::: Given entries

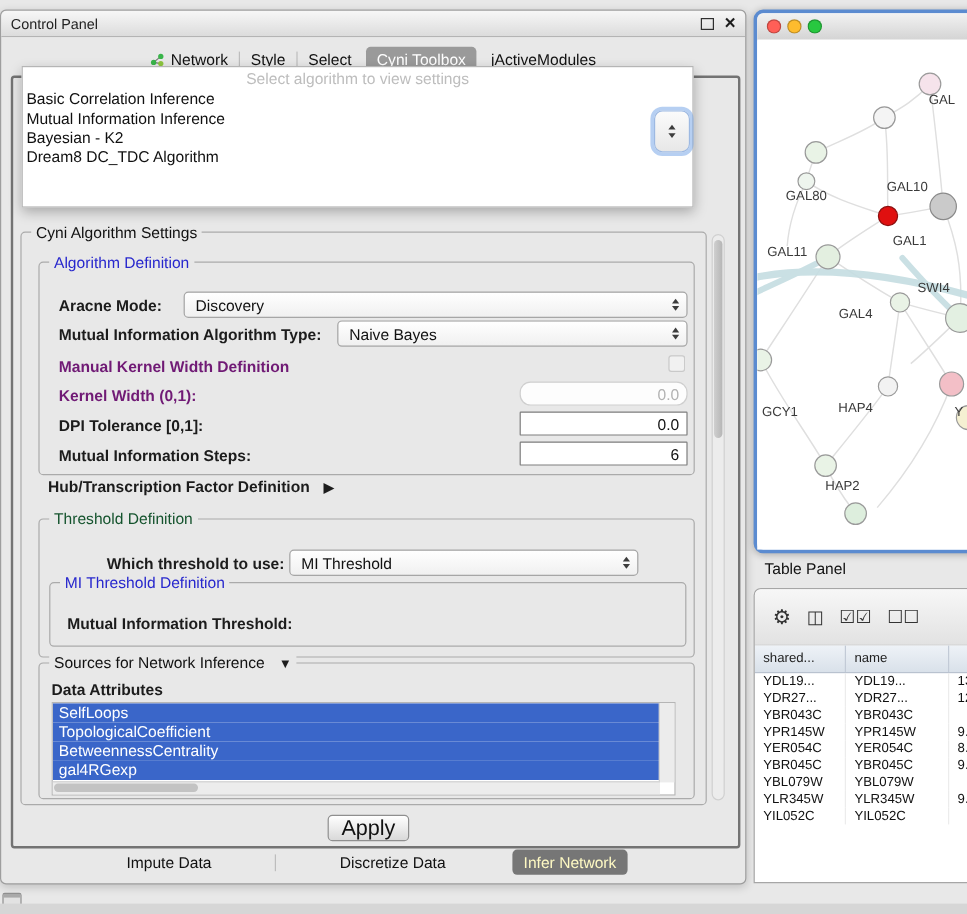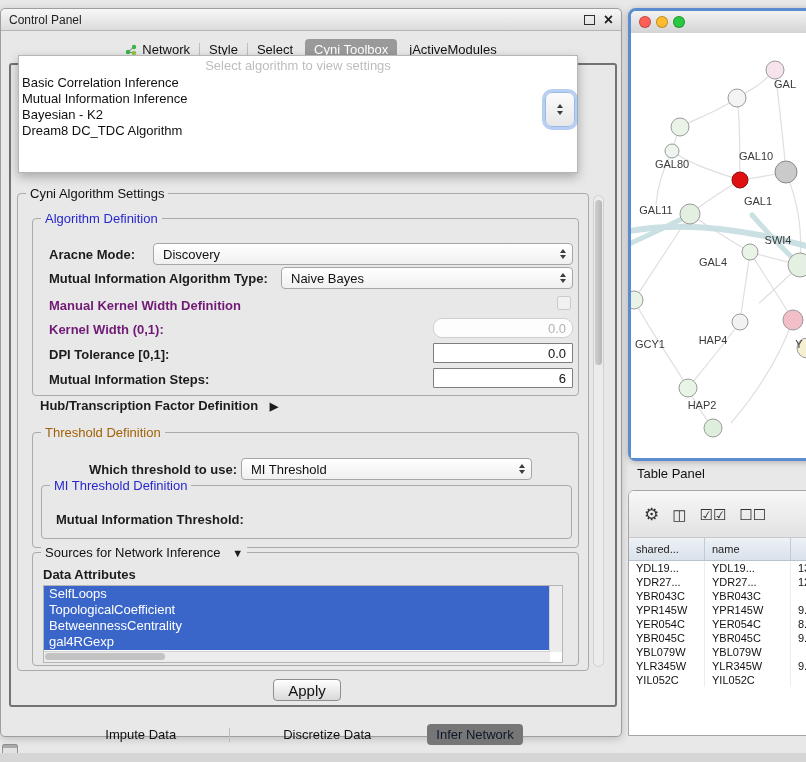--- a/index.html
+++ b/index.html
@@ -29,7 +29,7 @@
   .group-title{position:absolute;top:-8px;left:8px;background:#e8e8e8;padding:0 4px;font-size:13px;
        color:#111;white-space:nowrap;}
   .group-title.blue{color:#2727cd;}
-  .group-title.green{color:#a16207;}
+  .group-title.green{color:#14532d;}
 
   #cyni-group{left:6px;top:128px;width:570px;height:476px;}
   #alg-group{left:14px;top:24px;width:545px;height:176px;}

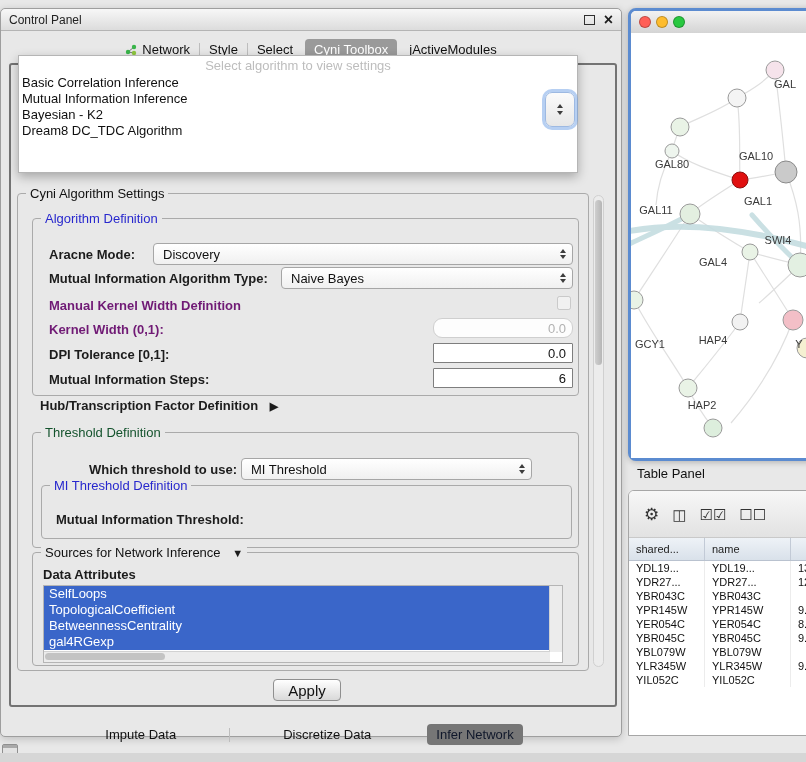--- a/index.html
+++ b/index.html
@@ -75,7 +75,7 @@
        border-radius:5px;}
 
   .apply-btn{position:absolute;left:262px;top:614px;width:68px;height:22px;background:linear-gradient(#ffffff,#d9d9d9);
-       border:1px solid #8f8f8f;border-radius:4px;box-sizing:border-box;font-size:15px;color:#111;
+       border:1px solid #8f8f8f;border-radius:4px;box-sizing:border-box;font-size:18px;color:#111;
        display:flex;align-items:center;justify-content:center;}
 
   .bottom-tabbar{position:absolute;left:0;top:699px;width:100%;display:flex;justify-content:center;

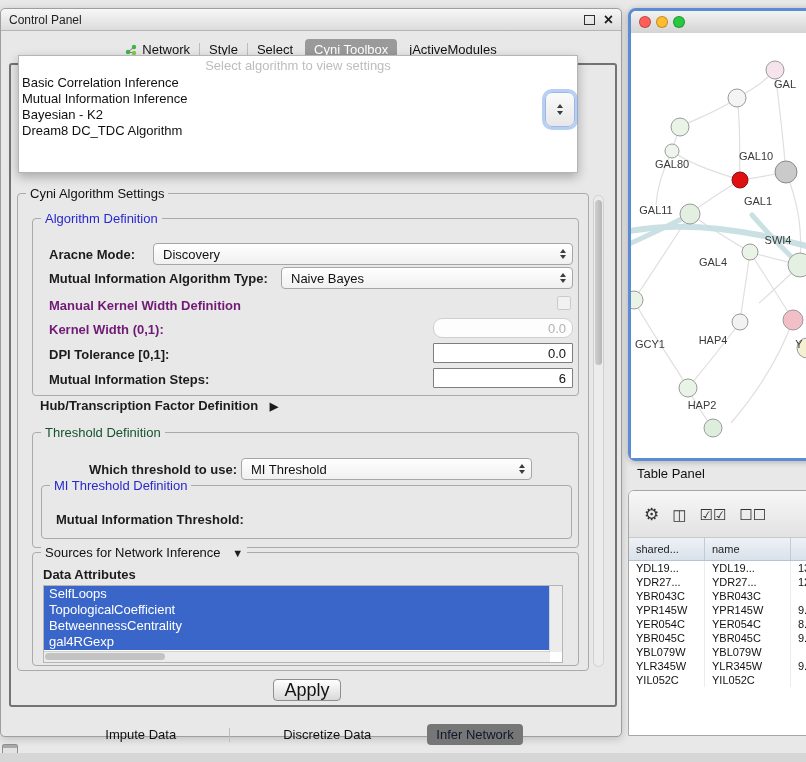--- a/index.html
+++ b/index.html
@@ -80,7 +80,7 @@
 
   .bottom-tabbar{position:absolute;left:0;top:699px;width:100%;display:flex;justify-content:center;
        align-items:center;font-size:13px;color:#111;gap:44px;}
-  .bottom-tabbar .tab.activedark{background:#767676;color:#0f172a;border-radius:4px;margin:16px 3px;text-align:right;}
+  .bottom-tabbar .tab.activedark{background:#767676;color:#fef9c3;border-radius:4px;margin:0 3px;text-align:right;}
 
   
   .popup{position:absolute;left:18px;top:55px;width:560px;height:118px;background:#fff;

::::::

Exercise directions:
Could you transcribe the records above exactly, leaving out any pictures?

Result of this exercise:
--- a/index.html
+++ b/index.html
@@ -29,7 +29,7 @@
   .group-title{position:absolute;top:-8px;left:8px;background:#e8e8e8;padding:0 4px;font-size:13px;
        color:#111;white-space:nowrap;}
   .group-title.blue{color:#2727cd;}
-  .group-title.green{color:#a16207;}
+  .group-title.green{color:#14532d;}
 
   #cyni-group{left:6px;top:128px;width:570px;height:476px;}
   #alg-group{left:14px;top:24px;width:545px;height:176px;}

--- a/index.html
+++ b/index.html
@@ -75,7 +75,7 @@
        border-radius:5px;}
 
   .apply-btn{position:absolute;left:262px;top:614px;width:68px;height:22px;background:linear-gradient(#ffffff,#d9d9d9);
-       border:1px solid #8f8f8f;border-radius:4px;box-sizing:border-box;font-size:15px;color:#111;
+       border:1px solid #8f8f8f;border-radius:4px;box-sizing:border-box;font-size:18px;color:#111;
        display:flex;align-items:center;justify-content:center;}
 
   .bottom-tabbar{position:absolute;left:0;top:699px;width:100%;display:flex;justify-content:center;

--- a/index.html
+++ b/index.html
@@ -80,7 +80,7 @@
 
   .bottom-tabbar{position:absolute;left:0;top:699px;width:100%;display:flex;justify-content:center;
        align-items:center;font-size:13px;color:#111;gap:44px;}
-  .bottom-tabbar .tab.activedark{background:#767676;color:#0f172a;border-radius:4px;margin:16px 3px;text-align:right;}
+  .bottom-tabbar .tab.activedark{background:#767676;color:#fef9c3;border-radius:4px;margin:0 3px;text-align:right;}
 
   
   .popup{position:absolute;left:18px;top:55px;width:560px;height:118px;background:#fff;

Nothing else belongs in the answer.